How to complete this task:
Without including any pictures, reproduce the full listing exactly.

┄┄┄┄┄┄

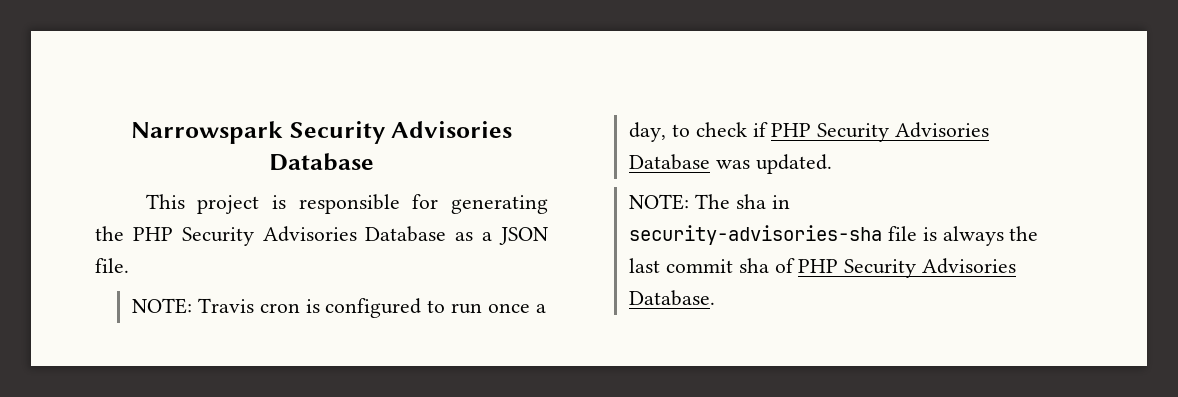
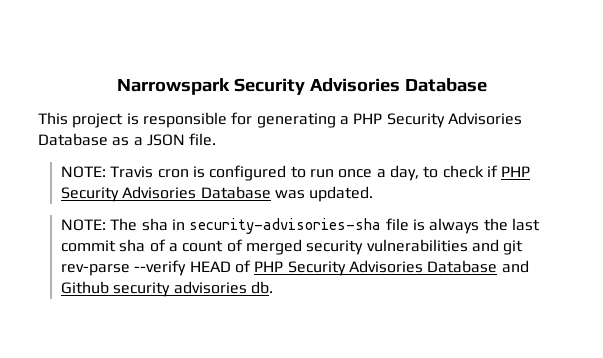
[95,226,124,241] the -> [339,116,349,125] a
[798,258,1017,278] [629,290,716,306] PHP Security Advisories Database. -> [169,239,524,255] [61,260,529,276] [61,281,274,297] a count of merged security vulnerabilities and git rev-parse --verify HEAD of PHP Security Advisories Database and Github security advisories db.

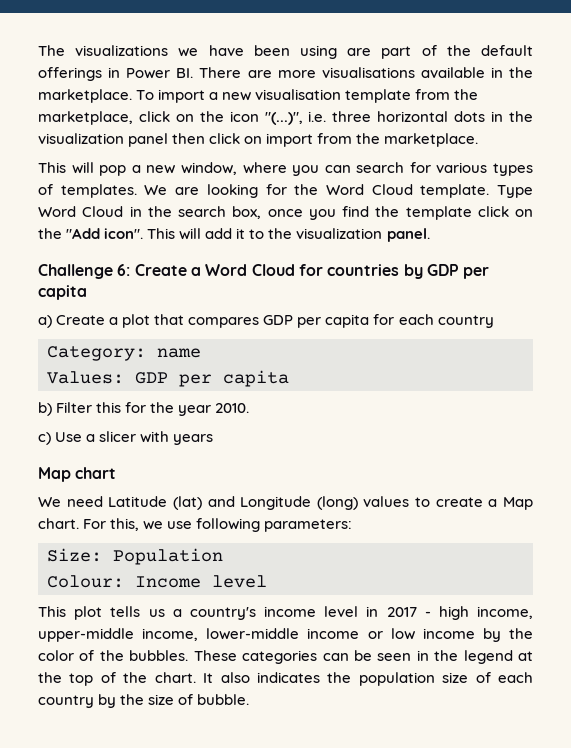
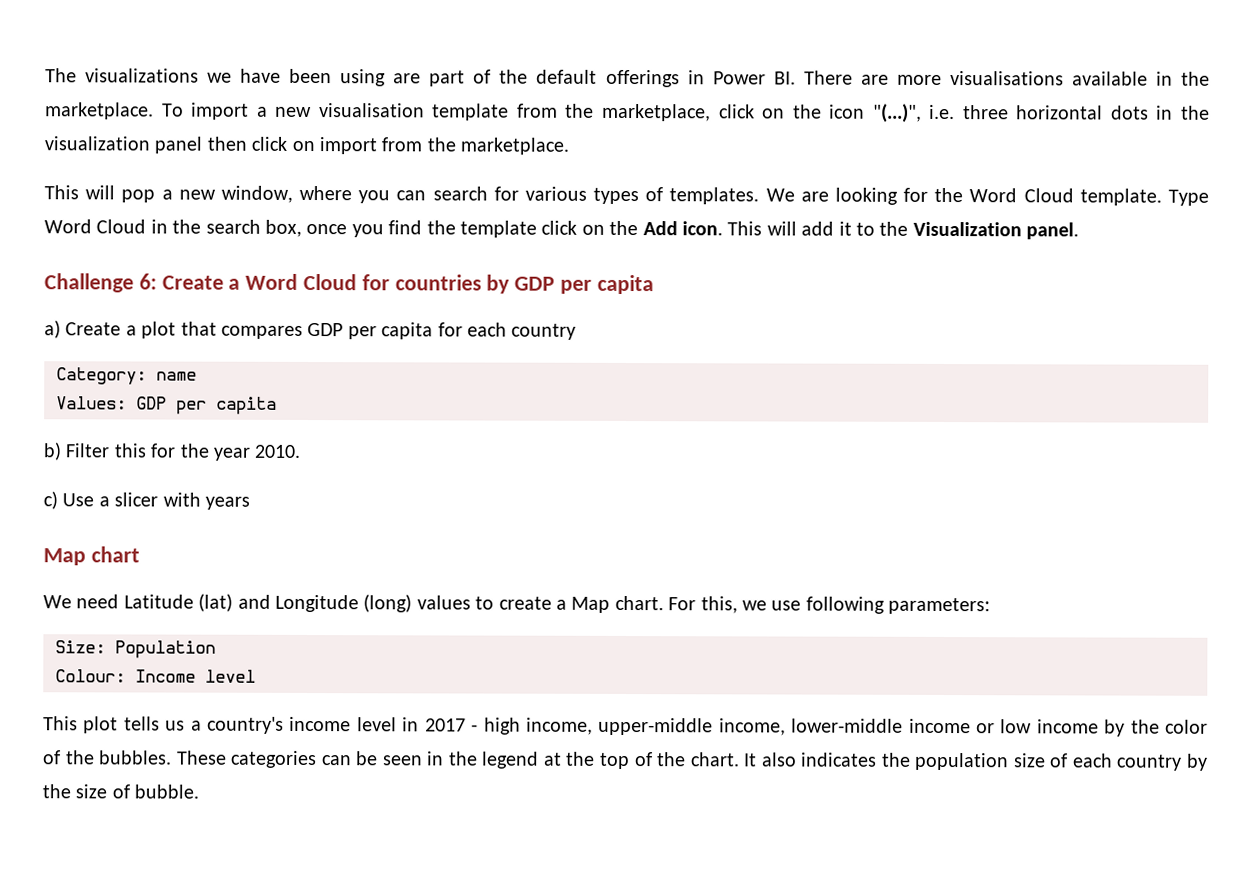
[66,228,144,239] "Add icon". -> [642,221,723,236] Add icon.
[296,228,383,239] visualization -> [912,221,1022,237] Visualization

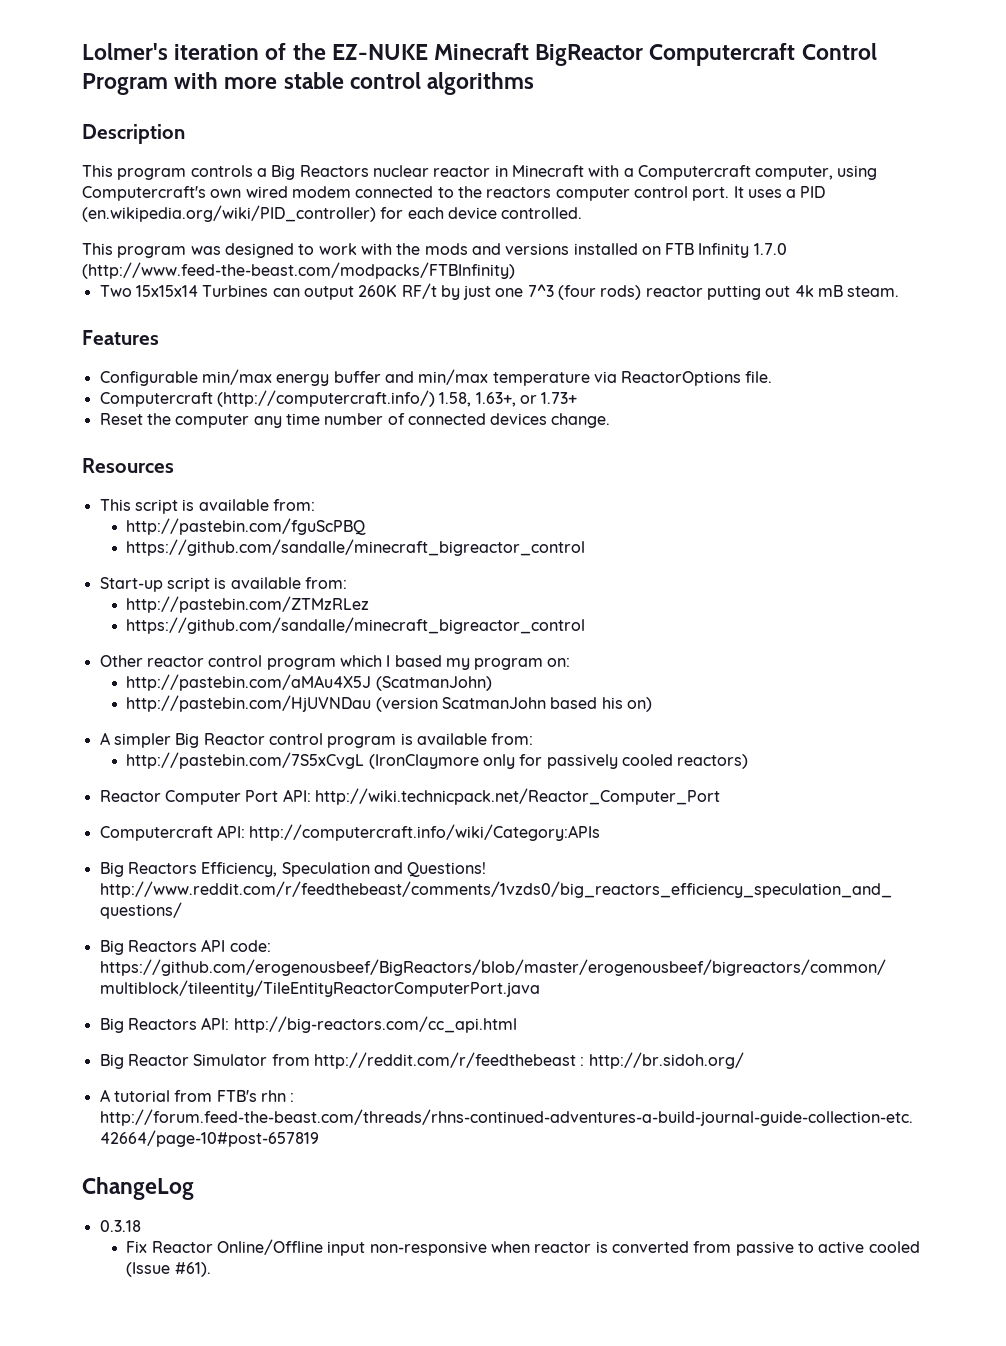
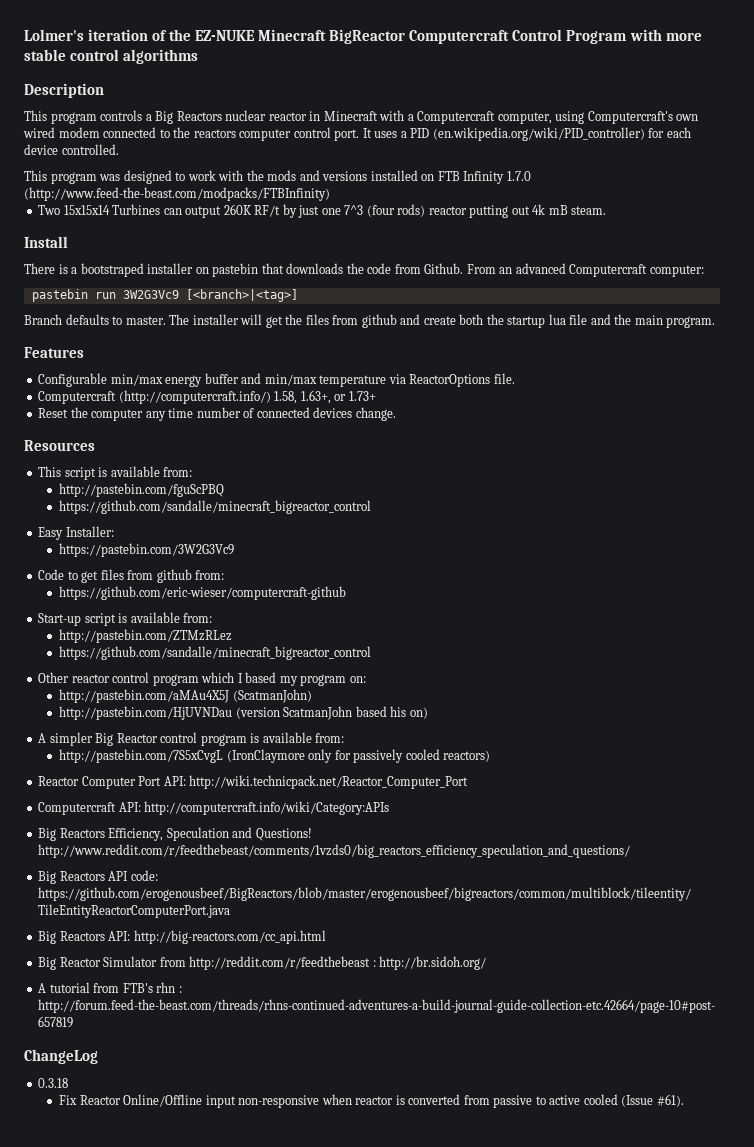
(900, 291) none -> [24,236,68,248] [24,263,704,277] [31,289,298,302] [24,314,716,328] // Install // There is a bootstraped installer on pastebin that downloads the code from Github. From an advanced Computercraft computer: // pastebin run 3W2G3Vc9 [<branch>|<tag>] // Branch defaults to master. The installer will get the files from github and create both the startup lua file and the main program.
(586, 547) none -> [38,526,114,540] [59,543,235,557] [38,569,225,583] [59,586,347,600] // Easy Installer: // https://pastebin.com/3W2G3Vc9 // Code to get files from github from: // https://github.com/eric-wieser/computercraft-github

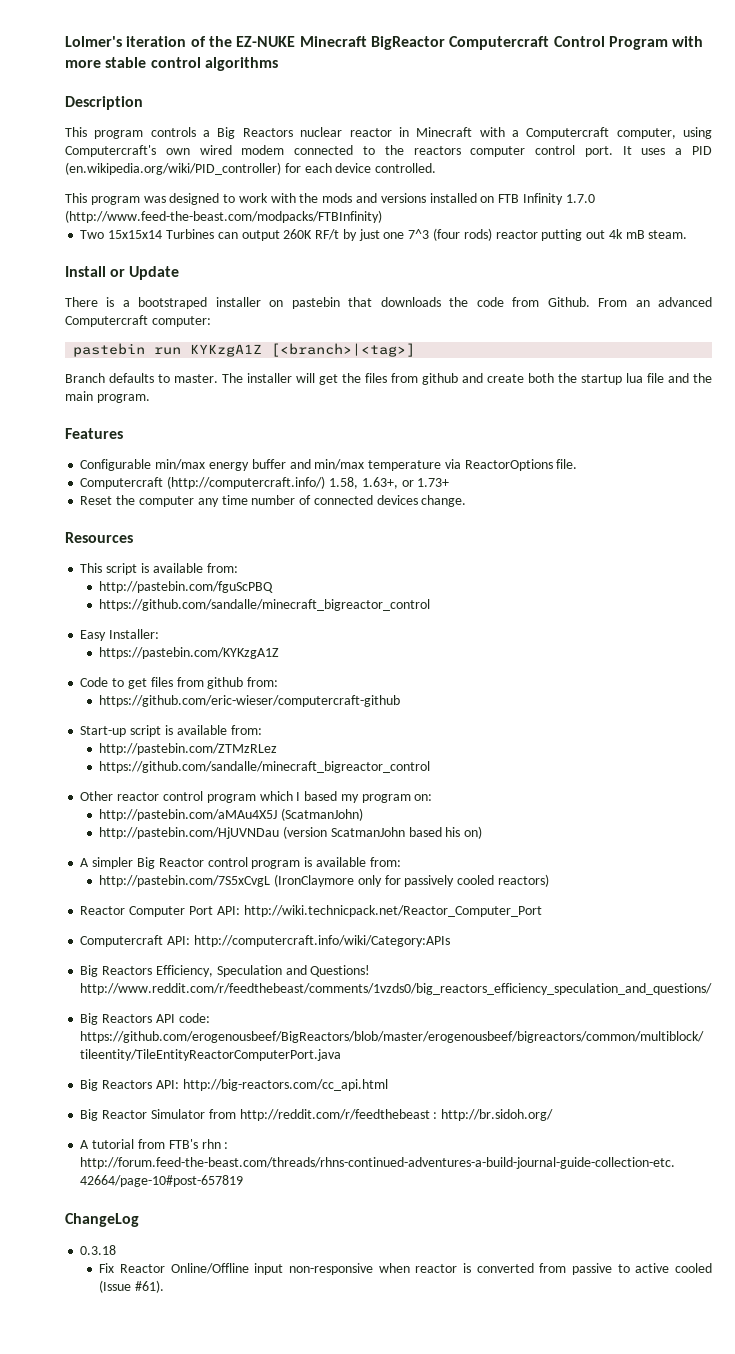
(68, 242) none -> [110,266,180,280] or Update
[122,290,179,299] 3W2G3Vc9 -> [190,344,263,357] KYKzgA1Z
[59,543,235,557] https://pastebin.com/3W2G3Vc9 -> [99,647,280,659] https://pastebin.com/KYKzgA1Z

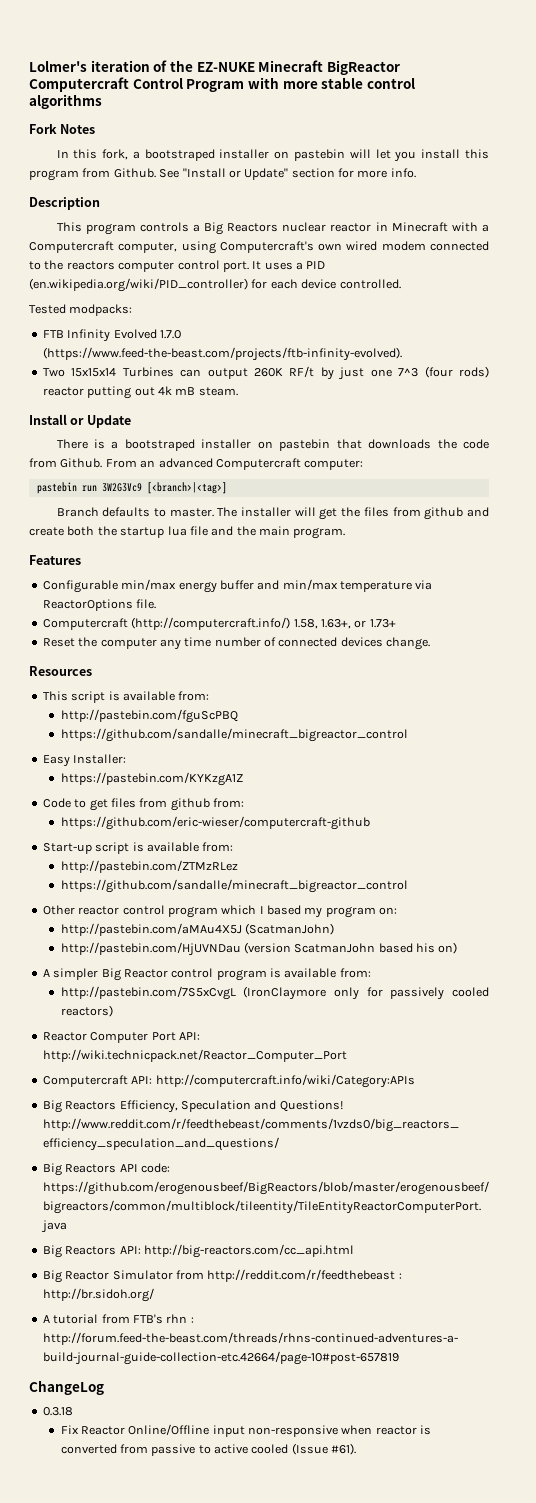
(278, 64) none -> [29,124,96,134] [56,149,489,162] [29,168,416,181] // Fork Notes // In this fork, a bootstraped installer on pastebin will let you install this program from Github. See "Install or Update" section for more info.
[65,193,595,205] [65,210,382,223] This program was designed to work with the mods and versions installed on FTB Infinity 1.7.0 (http://www.feed-the-beast.com/modpacks/FTBInfinity) -> [29,304,133,316] [42,329,181,342] [42,347,402,361] Tested modpacks: // FTB Infinity Evolved 1.7.0 (https://www.feed-the-beast.com/projects/ftb-infinity-evolved).
[190,344,263,357] KYKzgA1Z -> [101,483,142,492] 3W2G3Vc9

┄┄┄┄┄┄

Answer to this exercise:
[95,226,124,241] the -> [339,116,349,125] a
[798,258,1017,278] [629,290,716,306] PHP Security Advisories Database. -> [169,239,524,255] [61,260,529,276] [61,281,274,297] a count of merged security vulnerabilities and git rev-parse --verify HEAD of PHP Security Advisories Database and Github security advisories db.

[66,228,144,239] "Add icon". -> [642,221,723,236] Add icon.
[296,228,383,239] visualization -> [912,221,1022,237] Visualization

(900, 291) none -> [24,236,68,248] [24,263,704,277] [31,289,298,302] [24,314,716,328] // Install // There is a bootstraped installer on pastebin that downloads the code from Github. From an advanced Computercraft computer: // pastebin run 3W2G3Vc9 [<branch>|<tag>] // Branch defaults to master. The installer will get the files from github and create both the startup lua file and the main program.
(586, 547) none -> [38,526,114,540] [59,543,235,557] [38,569,225,583] [59,586,347,600] // Easy Installer: // https://pastebin.com/3W2G3Vc9 // Code to get files from github from: // https://github.com/eric-wieser/computercraft-github

(68, 242) none -> [110,266,180,280] or Update
[122,290,179,299] 3W2G3Vc9 -> [190,344,263,357] KYKzgA1Z
[59,543,235,557] https://pastebin.com/3W2G3Vc9 -> [99,647,280,659] https://pastebin.com/KYKzgA1Z

(278, 64) none -> [29,124,96,134] [56,149,489,162] [29,168,416,181] // Fork Notes // In this fork, a bootstraped installer on pastebin will let you install this program from Github. See "Install or Update" section for more info.
[65,193,595,205] [65,210,382,223] This program was designed to work with the mods and versions installed on FTB Infinity 1.7.0 (http://www.feed-the-beast.com/modpacks/FTBInfinity) -> [29,304,133,316] [42,329,181,342] [42,347,402,361] Tested modpacks: // FTB Infinity Evolved 1.7.0 (https://www.feed-the-beast.com/projects/ftb-infinity-evolved).
[190,344,263,357] KYKzgA1Z -> [101,483,142,492] 3W2G3Vc9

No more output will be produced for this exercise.